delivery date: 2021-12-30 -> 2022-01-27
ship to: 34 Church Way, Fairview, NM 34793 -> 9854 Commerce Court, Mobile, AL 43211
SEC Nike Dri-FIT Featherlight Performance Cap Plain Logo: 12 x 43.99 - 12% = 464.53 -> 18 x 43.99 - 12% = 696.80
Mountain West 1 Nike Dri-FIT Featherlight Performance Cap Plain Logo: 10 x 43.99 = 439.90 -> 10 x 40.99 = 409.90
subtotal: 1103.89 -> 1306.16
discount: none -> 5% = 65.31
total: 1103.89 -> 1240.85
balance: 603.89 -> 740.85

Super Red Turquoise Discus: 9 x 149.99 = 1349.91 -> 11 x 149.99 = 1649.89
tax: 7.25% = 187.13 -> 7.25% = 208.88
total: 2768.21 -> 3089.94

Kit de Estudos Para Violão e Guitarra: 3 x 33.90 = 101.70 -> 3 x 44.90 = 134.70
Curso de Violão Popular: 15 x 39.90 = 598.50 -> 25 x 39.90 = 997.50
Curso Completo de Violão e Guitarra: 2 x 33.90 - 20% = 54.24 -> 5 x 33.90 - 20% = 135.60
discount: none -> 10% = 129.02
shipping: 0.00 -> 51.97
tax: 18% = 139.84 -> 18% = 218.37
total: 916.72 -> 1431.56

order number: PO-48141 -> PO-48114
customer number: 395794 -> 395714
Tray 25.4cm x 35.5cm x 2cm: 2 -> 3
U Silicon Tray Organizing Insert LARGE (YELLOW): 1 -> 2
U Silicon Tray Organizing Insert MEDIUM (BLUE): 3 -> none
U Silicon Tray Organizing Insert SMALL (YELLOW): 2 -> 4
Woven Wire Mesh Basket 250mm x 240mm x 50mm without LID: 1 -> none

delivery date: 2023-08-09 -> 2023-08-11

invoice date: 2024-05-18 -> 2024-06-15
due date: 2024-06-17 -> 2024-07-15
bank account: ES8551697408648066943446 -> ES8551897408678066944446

■ ■ ■ ■ ■ ■ ■

#### [Aim of the task]
Within the data above, tally every line that has "Performance" in it. Answer with the number only.

#### [Task output]
2